Stored records:
◇ ◇ ◇ ◇
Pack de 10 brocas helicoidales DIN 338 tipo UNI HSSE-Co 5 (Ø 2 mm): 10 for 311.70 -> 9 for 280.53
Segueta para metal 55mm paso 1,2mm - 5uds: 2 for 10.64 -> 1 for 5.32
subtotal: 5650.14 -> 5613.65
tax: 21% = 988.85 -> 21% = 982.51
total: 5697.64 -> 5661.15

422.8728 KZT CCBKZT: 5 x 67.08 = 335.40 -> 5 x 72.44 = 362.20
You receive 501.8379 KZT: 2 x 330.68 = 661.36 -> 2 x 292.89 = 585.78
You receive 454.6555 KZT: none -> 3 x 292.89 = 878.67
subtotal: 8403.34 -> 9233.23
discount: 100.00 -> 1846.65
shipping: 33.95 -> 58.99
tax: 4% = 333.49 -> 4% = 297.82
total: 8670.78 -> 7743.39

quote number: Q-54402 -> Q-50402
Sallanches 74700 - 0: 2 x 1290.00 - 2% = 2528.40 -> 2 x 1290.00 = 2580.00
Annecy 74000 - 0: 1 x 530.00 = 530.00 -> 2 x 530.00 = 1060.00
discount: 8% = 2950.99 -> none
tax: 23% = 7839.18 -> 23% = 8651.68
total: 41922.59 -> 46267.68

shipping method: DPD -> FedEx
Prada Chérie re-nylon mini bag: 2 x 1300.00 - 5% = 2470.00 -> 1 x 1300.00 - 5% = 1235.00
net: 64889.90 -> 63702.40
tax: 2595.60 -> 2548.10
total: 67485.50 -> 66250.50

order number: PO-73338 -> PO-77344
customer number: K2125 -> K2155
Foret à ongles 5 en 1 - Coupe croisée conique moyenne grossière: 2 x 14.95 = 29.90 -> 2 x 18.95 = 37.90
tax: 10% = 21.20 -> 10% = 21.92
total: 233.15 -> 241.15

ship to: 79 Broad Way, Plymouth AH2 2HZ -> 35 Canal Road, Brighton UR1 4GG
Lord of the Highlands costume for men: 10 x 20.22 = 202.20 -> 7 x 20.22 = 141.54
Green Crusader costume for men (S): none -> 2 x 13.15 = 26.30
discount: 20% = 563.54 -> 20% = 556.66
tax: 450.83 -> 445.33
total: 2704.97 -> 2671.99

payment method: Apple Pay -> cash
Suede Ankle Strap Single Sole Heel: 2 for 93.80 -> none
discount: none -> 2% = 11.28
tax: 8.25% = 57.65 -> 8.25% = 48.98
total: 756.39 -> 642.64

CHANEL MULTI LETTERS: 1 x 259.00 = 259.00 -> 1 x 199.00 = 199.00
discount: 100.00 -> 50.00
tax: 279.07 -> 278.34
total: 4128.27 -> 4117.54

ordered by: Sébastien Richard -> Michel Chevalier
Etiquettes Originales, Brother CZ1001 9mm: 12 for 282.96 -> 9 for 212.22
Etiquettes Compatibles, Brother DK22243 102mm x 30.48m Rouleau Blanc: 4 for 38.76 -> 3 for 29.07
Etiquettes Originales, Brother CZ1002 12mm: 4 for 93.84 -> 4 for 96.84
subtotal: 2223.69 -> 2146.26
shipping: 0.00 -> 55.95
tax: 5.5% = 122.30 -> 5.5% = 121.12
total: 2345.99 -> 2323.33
◇ ◇ ◇ ◇
(WHAT IS EXPECTED):
Quote the records above exactly, from the first line through the line containing "ordered by: Sébastien", and nothing more.

(ANSWER TO THIS PROBLEM):
Pack de 10 brocas helicoidales DIN 338 tipo UNI HSSE-Co 5 (Ø 2 mm): 10 for 311.70 -> 9 for 280.53
Segueta para metal 55mm paso 1,2mm - 5uds: 2 for 10.64 -> 1 for 5.32
subtotal: 5650.14 -> 5613.65
tax: 21% = 988.85 -> 21% = 982.51
total: 5697.64 -> 5661.15

422.8728 KZT CCBKZT: 5 x 67.08 = 335.40 -> 5 x 72.44 = 362.20
You receive 501.8379 KZT: 2 x 330.68 = 661.36 -> 2 x 292.89 = 585.78
You receive 454.6555 KZT: none -> 3 x 292.89 = 878.67
subtotal: 8403.34 -> 9233.23
discount: 100.00 -> 1846.65
shipping: 33.95 -> 58.99
tax: 4% = 333.49 -> 4% = 297.82
total: 8670.78 -> 7743.39

quote number: Q-54402 -> Q-50402
Sallanches 74700 - 0: 2 x 1290.00 - 2% = 2528.40 -> 2 x 1290.00 = 2580.00
Annecy 74000 - 0: 1 x 530.00 = 530.00 -> 2 x 530.00 = 1060.00
discount: 8% = 2950.99 -> none
tax: 23% = 7839.18 -> 23% = 8651.68
total: 41922.59 -> 46267.68

shipping method: DPD -> FedEx
Prada Chérie re-nylon mini bag: 2 x 1300.00 - 5% = 2470.00 -> 1 x 1300.00 - 5% = 1235.00
net: 64889.90 -> 63702.40
tax: 2595.60 -> 2548.10
total: 67485.50 -> 66250.50

order number: PO-73338 -> PO-77344
customer number: K2125 -> K2155
Foret à ongles 5 en 1 - Coupe croisée conique moyenne grossière: 2 x 14.95 = 29.90 -> 2 x 18.95 = 37.90
tax: 10% = 21.20 -> 10% = 21.92
total: 233.15 -> 241.15

ship to: 79 Broad Way, Plymouth AH2 2HZ -> 35 Canal Road, Brighton UR1 4GG
Lord of the Highlands costume for men: 10 x 20.22 = 202.20 -> 7 x 20.22 = 141.54
Green Crusader costume for men (S): none -> 2 x 13.15 = 26.30
discount: 20% = 563.54 -> 20% = 556.66
tax: 450.83 -> 445.33
total: 2704.97 -> 2671.99

payment method: Apple Pay -> cash
Suede Ankle Strap Single Sole Heel: 2 for 93.80 -> none
discount: none -> 2% = 11.28
tax: 8.25% = 57.65 -> 8.25% = 48.98
total: 756.39 -> 642.64

CHANEL MULTI LETTERS: 1 x 259.00 = 259.00 -> 1 x 199.00 = 199.00
discount: 100.00 -> 50.00
tax: 279.07 -> 278.34
total: 4128.27 -> 4117.54

ordered by: Sébastien Richard -> Michel Chevalier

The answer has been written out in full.